Surapuram Aswini
1 yr 7 mo
Duration
Research Thesis
Title
Integrating GWAS Module with HtP-DAP for SNP-trait Associations Mining
Objectives
1. To Develop Data Pre-processing and Data Handling Modules for High Through-Put Genomics and Phenomics data to facilitate GWAS Analysis. 2. To Integrate GWAS Analysis Tools and Develop a Result Visualization Module within HtP-DAP Software.
Abstract
Genome-wide association studies (GWAS) provide a crucial methodology for identifying genetic variants associated with traits in organisms. These studies are important for understanding the genetic basis of complex traits, which can aid in improving crop performance, human health, and livestock breeding. This thesis seamlessly integrates a GWAS analysis tool with the existing phenomics data analysis platform, HtP-DAP, aimed at enhancing and streamlining GWAS analysis workflows. The tool addresses key challenges in GWAS by offering robust preprocessing capabilities, including data filtering based on allelic frequency thresholds, imputation of missing genotypic data, and file conversion to ensure compatibility with various analysis pipelines. A major feature of the tool is its comprehensive set of relatedness analysis functions, which include kinship estimation, principal component analysis (PCA), and multi-dimensional scaling (MDS). These analyses provide critical insights into the underlying genetic architecture of populations, facilitating more accurate GWAS results. The GWAS analysis itself is highly flexible, supporting both single-locus models, which test individual markers for trait associations, and multi-locus models, which examine interactions between multiple markers.
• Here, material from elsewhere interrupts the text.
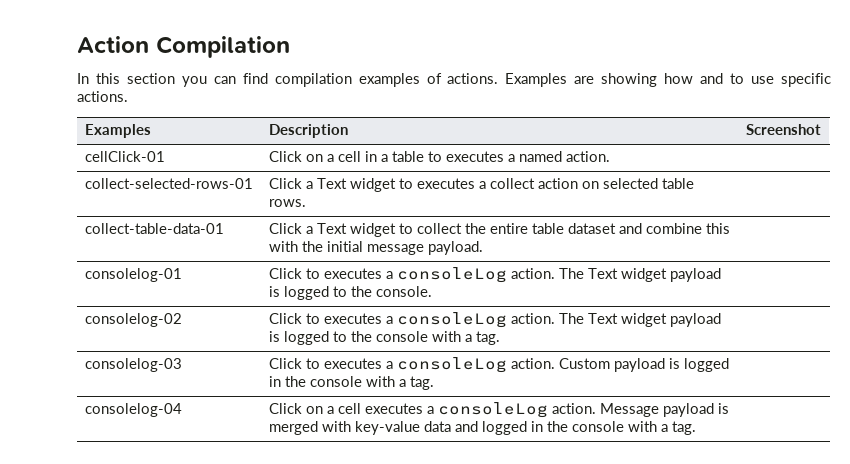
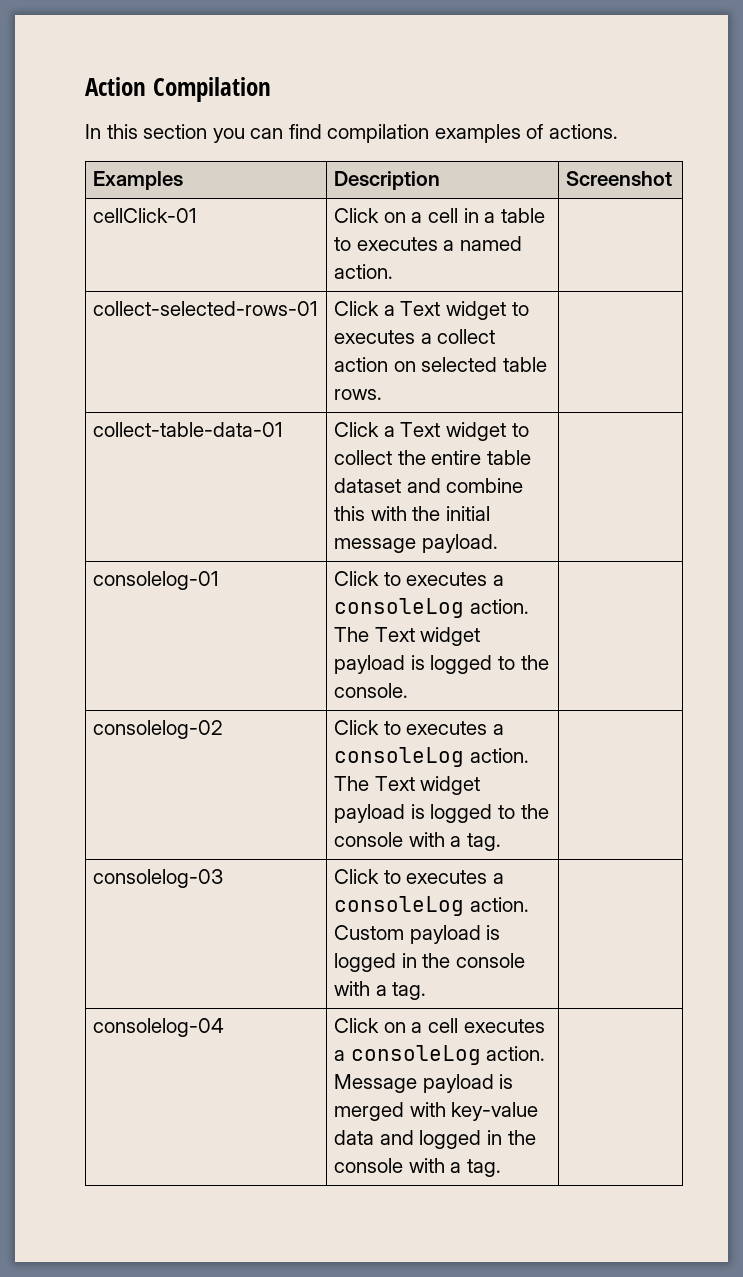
- Examples are showing how and to use specific actions.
Result visualization is a key component of the tool, offering users the ability to generate clear and informative graphical outputs, such as Manhattan plots to highlight significant associations, circular Manhattan plots for a more compact genome-wide view, and Q-Q plots to assess the quality of the GWAS results and also provide a platform for presenting results in a meaningful way for publication or further research. The tool’s backend leverages the power of the GAPIT R package, known for its efficiency and scalability in handling large genomic datasets. GAPIT enables the seamless execution of GWAS analyses by managing the computational load, thus ensuring that the tool performs optimally even with large-scale datasets. By incorporating this GWAS tool within the HtP-DAP platform, this study bridges the gap between phenotypic data from high-throughput phenotyping and genotypic data from modern genomic studies. The integration facilitates a holistic approach to genetic research, allowing users to move from data collection to meaningful biological insights within a single platform.